Friday, April 16, 2010
I feel good
I took the opportunity today to read through some old posts from December through February. Those few months of my life are such a blur because I was in and out of the hospital so much and desperately trying to breathe. I hear stories and I keep asking, "Where was I?"
Today, I walk up and down our stairs with much more ease. The strength in my legs is really coming back and I am feeling pretty okay. The tapering of the steroids is going okay and I should be off of them within the next 10 days or so. I had chemo yesterday and was able to rest well today. It always feels good to feel good.
Today, I walk up and down our stairs with much more ease. The strength in my legs is really coming back and I am feeling pretty okay. The tapering of the steroids is going okay and I should be off of them within the next 10 days or so. I had chemo yesterday and was able to rest well today. It always feels good to feel good.
Tuesday, April 13, 2010
Soccer
Listening to the coaches
Dawson went to his first practice last night and it took awhile to warm up to the idea, but he did start participating. We didn't like the scrimmage when we couldn't get our foot on the ball. But, he'll get there.
Our family is praising God today for many rich blessings. We just had a lot of good news and good things happen today.
Saturday, April 10, 2010
Baseball
I have an appointment with the specialist in a couple weeks and then will have an MRI done in about one month to see the progress. As long as there are no headaches or indications of swelling around the brain, I can start my taper down off the steroids next week.

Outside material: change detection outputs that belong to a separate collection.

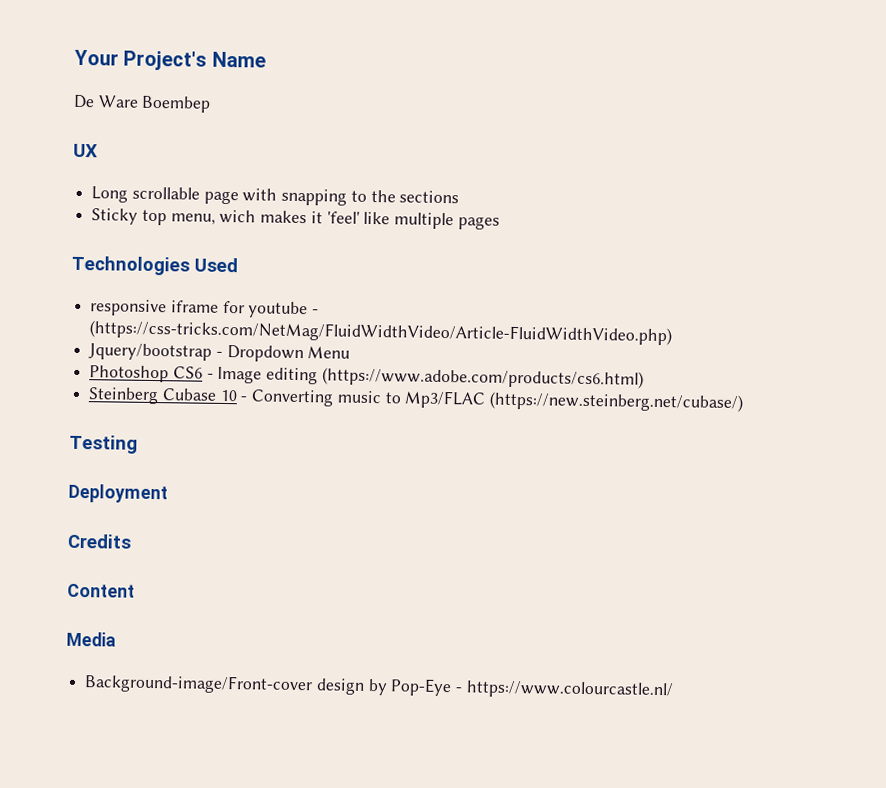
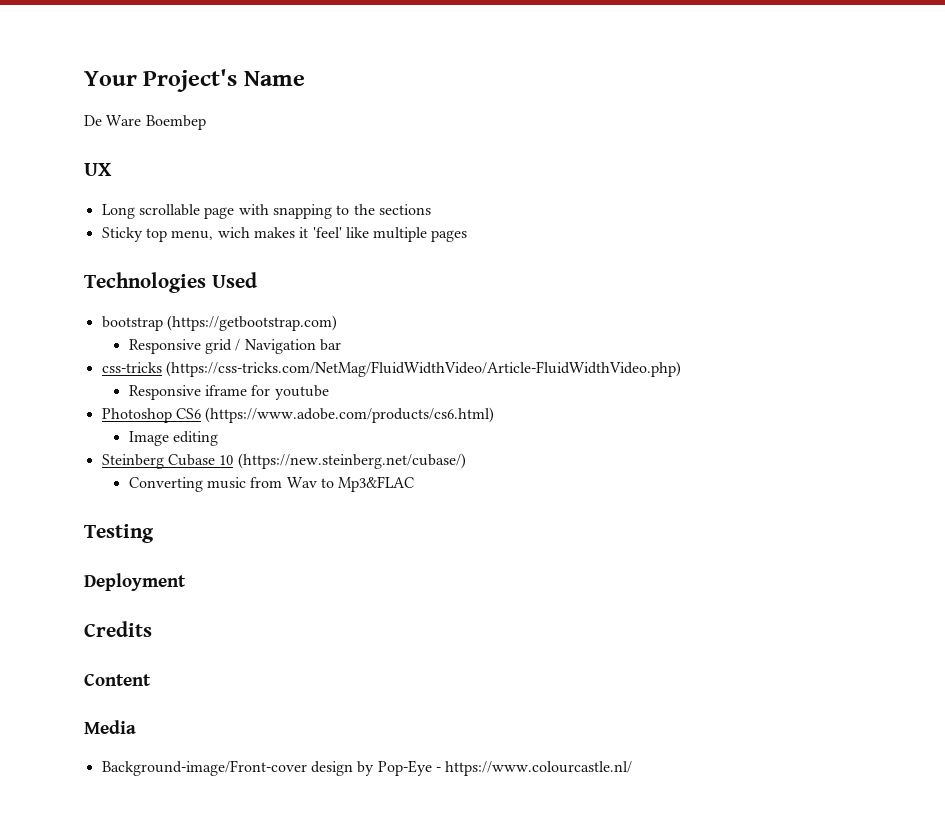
- responsive iframe for youtube - (https://css-tricks.com/NetMag/FluidWidthVideo/Article-FluidWidthVideo.php)
- Jquery/bootstrap - Dropdown Menu
+ bootstrap (https://getbootstrap.com)
+ Responsive grid / Navigation bar
+ css-tricks (https://css-tricks.com/NetMag/FluidWidthVideo/Article-FluidWidthVideo.php)
+ Responsive iframe for youtube
- Photoshop CS6 - Image editing (https://www.adobe.com/products/cs6.html)
+ Photoshop CS6 (https://www.adobe.com/products/cs6.html)
+ Image editing
- Steinberg Cubase 10 - Converting music to Mp3/FLAC (https://new.steinberg.net/cubase/)
+ Steinberg Cubase 10 (https://new.steinberg.net/cubase/)
+ Converting music from Wav to Mp3&FLAC

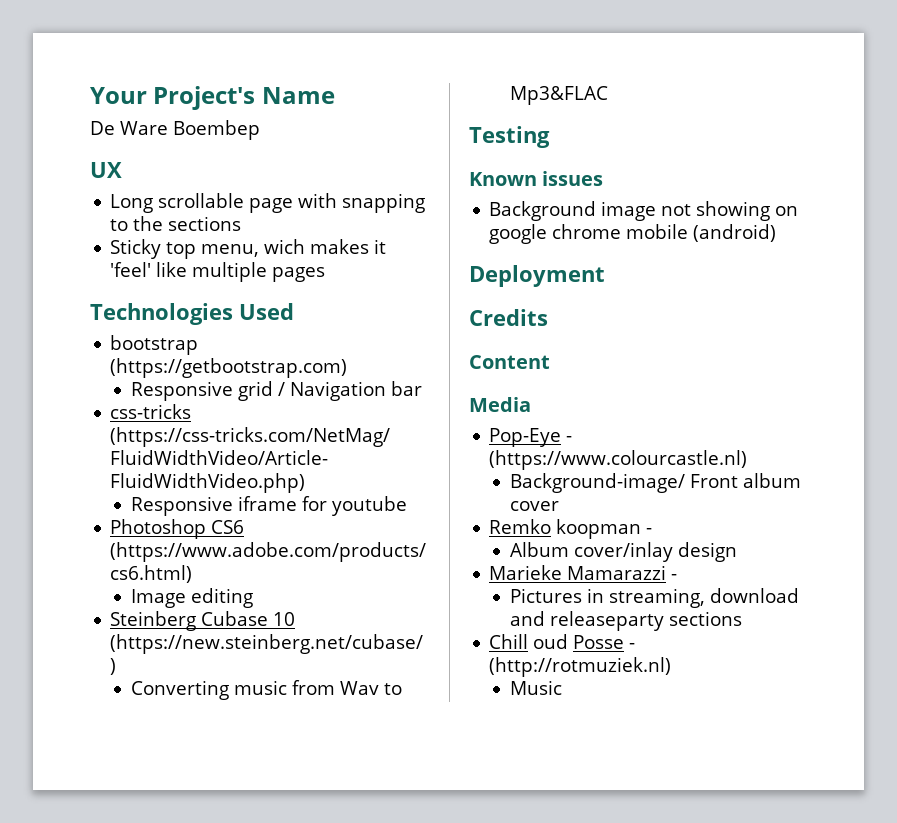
+ Known issues
+ Background image not showing on google chrome mobile (android)
  Deployment
  Credits
  Content
  Media
- Background-image/Front-cover design by Pop-Eye - https://www.colourcastle.nl/
+ Pop-Eye - (https://www.colourcastle.nl)
+ Background-image/ Front album cover
+ Remko koopman -
+ Album cover/inlay design
+ Marieke Mamarazzi -
+ Pictures in streaming, download and releaseparty sections
+ Chill oud Posse - (http://rotmuziek.nl)
+ Music

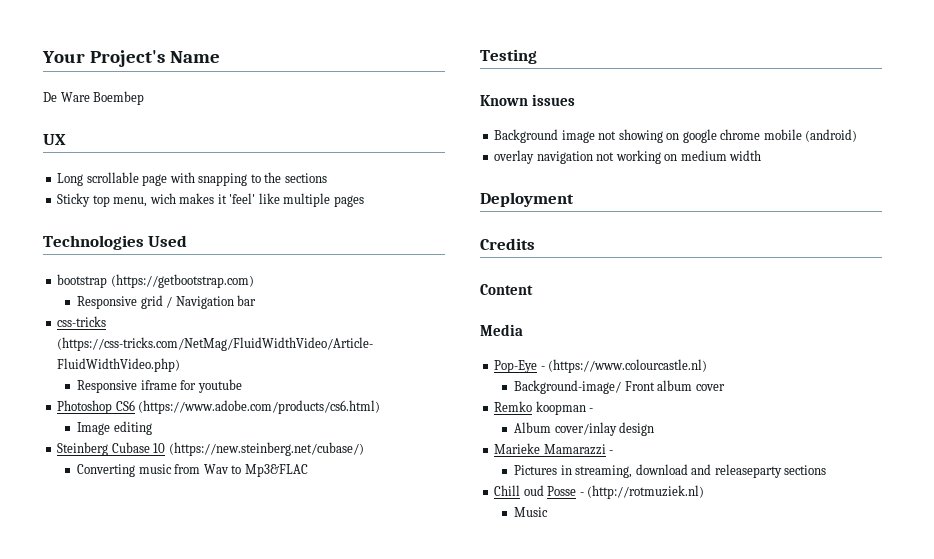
+ overlay navigation not working on medium width

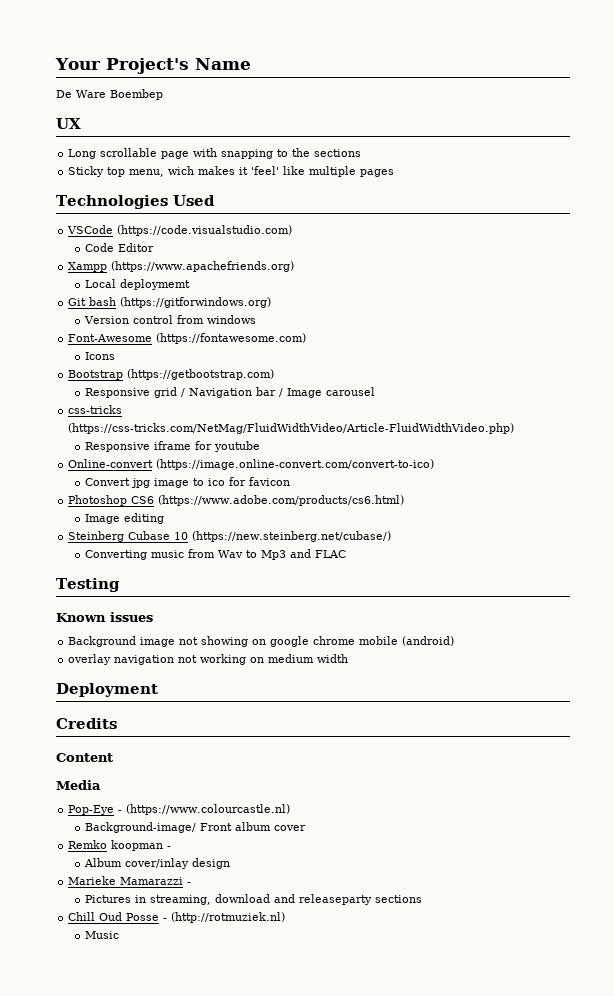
- bootstrap (https://getbootstrap.com)
+ VSCode (https://code.visualstudio.com)
+ Code Editor
+ Xampp (https://www.apachefriends.org)
+ Local deploymemt
+ Git bash (https://gitforwindows.org)
+ Version control from windows
+ Font-Awesome (https://fontawesome.com)
+ Icons
+ Bootstrap (https://getbootstrap.com)
- Responsive grid / Navigation bar
+ Responsive grid / Navigation bar / Image carousel
+ Online-convert (https://image.online-convert.com/convert-to-ico)
+ Convert jpg image to ico for favicon
- Converting music from Wav to Mp3&FLAC
+ Converting music from Wav to Mp3 and FLAC
- Chill oud Posse - (http://rotmuziek.nl)
+ Chill Oud Posse - (http://rotmuziek.nl)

I felt well enough to watch David's first baseball game. I did rest a little more today, but was able to also do fun stuff around those times. My boy really played well today. I was so happy to be able to see it.
Friday, April 9, 2010
Finished!
I finished the treatments today. I was told I should feel some extra fatigue this weekend but it should subside by the beginning of the week. We are praying for no headaches or vision problems because that means that I will not be able to start tapering my steroids next week and I can't wait to get off this stuff! Here are some photos and explanations of the Cyberknife.
Wednesday, April 7, 2010
Relatively painless
So, sleep did not come easily last night but it did come eventually. We arrived and were told it would take at least 1 to 1 and 1/2 hours but not certain of exact timing. I had to lay down with my fitted mask over my head and locked into the table to so my head movements are little to none. Please keep in mind I was fitted for the mask about 10 days ago and those steroids have been working their moon face action since then so it was a bit snugger today. I had a tv above me and the option of the radio. I chose the radio, hoping to maybe catch a few zzzss maybe. The nurses said I could take breaks and just to tell them when I needed them. About an hour into it, the back of my head really started becoming sore from just being pressed into a metal table for so long so I took my first break and explained my discomfort to the nurse. She says, " Oh, a lot of people complain about that. We have numbing spray." I'm thinking - Why didn't we try that in the first place??!! After a reapplication of the spray later, I had enough of this thing and asked how much longer. "10 more minutes" It had to be the longest 10 minutes of my life!! My back was so sore and they kept fussing me at me to stay as still as possible. I told her I thought it moved with me. She said it does but it has to stop and recalibrate and every time I move, this will take longer. Got it - 2 pain pills before we get started tomorrow! I lied down on the table at 9:15 a.m. and I looked at my watch when I was finally finished and it was 11:30! I couldn't believe how long it took. The nurses just kept saying, "You did really good." I am scheduled for tomorrow and Friday and then will be done. Once I got home, I rested for awhile but feel fine now. Now that I know what to expect tomorrow, I am ready for a good night's rest and to get this over with!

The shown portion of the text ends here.